First, let’s import all necessary libraries and examine the base classes that we’ll be extending.

# Standard scientific computing imports
import numpy as np
# lrdbenchmark imports - using simplified API
from lrdbenchmark import (
    # Data models
    FBMModel, FGNModel, ARFIMAModel, MRWModel, AlphaStableModel,
    # Classical estimators
    RSEstimator, DFAEstimator, GPHEstimator, WhittleEstimator,
    # Machine Learning estimators
    RandomForestEstimator, SVREstimator, GradientBoostingEstimator,
    # Neural Network estimators
    CNNEstimator, LSTMEstimator, GRUEstimator, TransformerEstimator,
    # GPU utilities
    gpu_is_available, get_device_info, clear_gpu_cache, monitor_gpu_memory
)
import pandas as pd
import matplotlib.pyplot as plt
import seaborn as sns
from scipy import stats
from scipy.optimize import minimize
import time
import warnings
import subprocess
import gc
warnings.filterwarnings('ignore')

# GPU Memory Management Functions

2. Understanding Base Classes

Let’s examine the base classes that we’ll be extending to understand the framework structure.
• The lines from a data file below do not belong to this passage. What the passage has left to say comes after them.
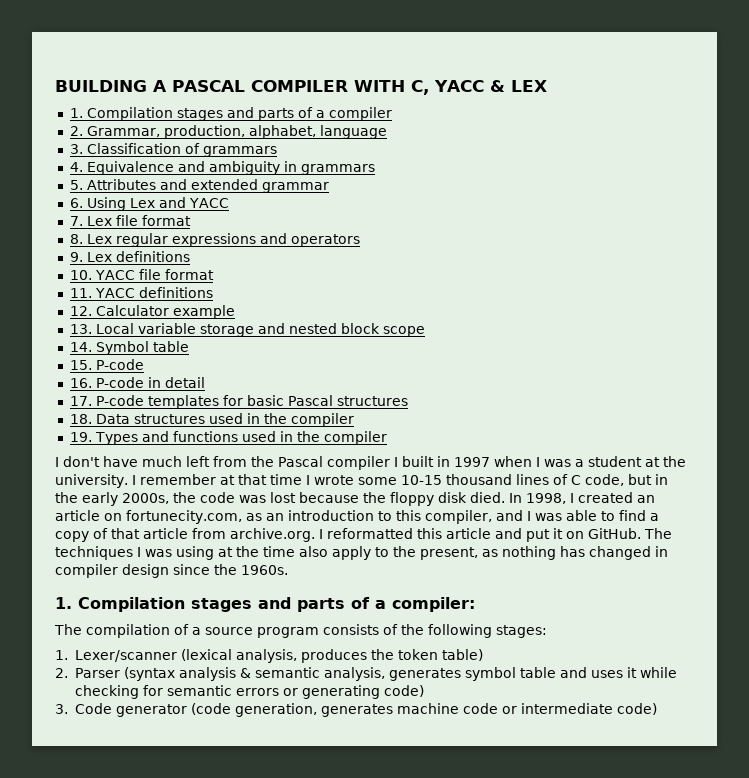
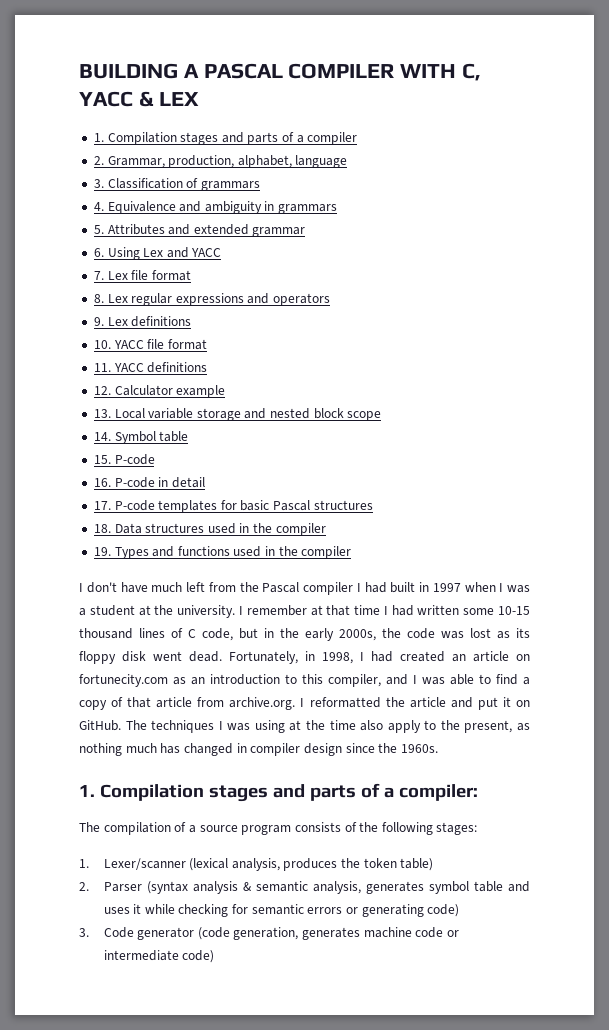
(398, 462) none -> [364,582,387,593] had
[313,475,354,485] wrote -> [391,605,460,616] had written
[299,492,522,506] because the floppy disk died. In -> [497,628,530,639] [79,651,315,664] as its floppy disk went dead. Fortunately, in
(574, 498) none -> [371,651,393,662] had
[126,510,242,524] fortunecity.com, -> [79,674,168,687] fortunecity.com
[417,528,442,539] this -> [385,697,405,707] the
(556, 553) none -> [125,743,157,753] much

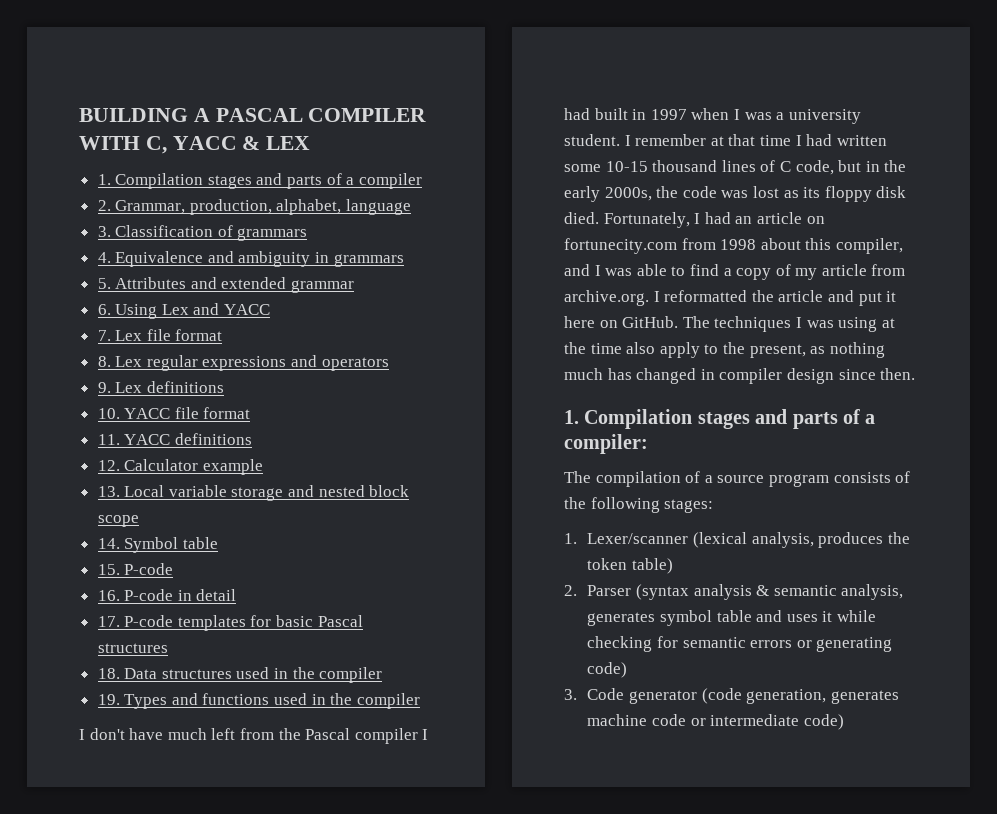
[89,605,236,618] student at the university. -> [788,109,861,124] [564,134,620,146] university student.
[153,651,445,664] went dead. Fortunately, in 1998, I had created -> [564,212,731,228] died. Fortunately, I had
[173,674,297,685] as an introduction to -> [681,238,801,250] from 1998 about
[127,697,152,708] that -> [795,268,818,280] my
(511, 702) none -> [564,316,595,328] here
[378,743,438,753] the 1960s. -> [880,368,916,380] then.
# Examine the BaseModel and BaseEstimator class structures
print("🔍 Examining BaseModel class structure:")
print("=" * 50)

# Get the BaseModel class methods
base_model_methods = [method for method in dir(BaseModel) if not method.startswith('_') and callable(getattr(BaseModel, method))]
print("BaseModel methods:")
for method in base_model_methods:
    print(f"  - {method}")

print("\n📋 Required methods for custom data models:")
print("  - __init__(self, **kwargs): Initialize with parameters")
print("  - generate(self, length, seed=None): Generate n samples")
print("  - _validate_parameters(self): Optional method to validate input parameters")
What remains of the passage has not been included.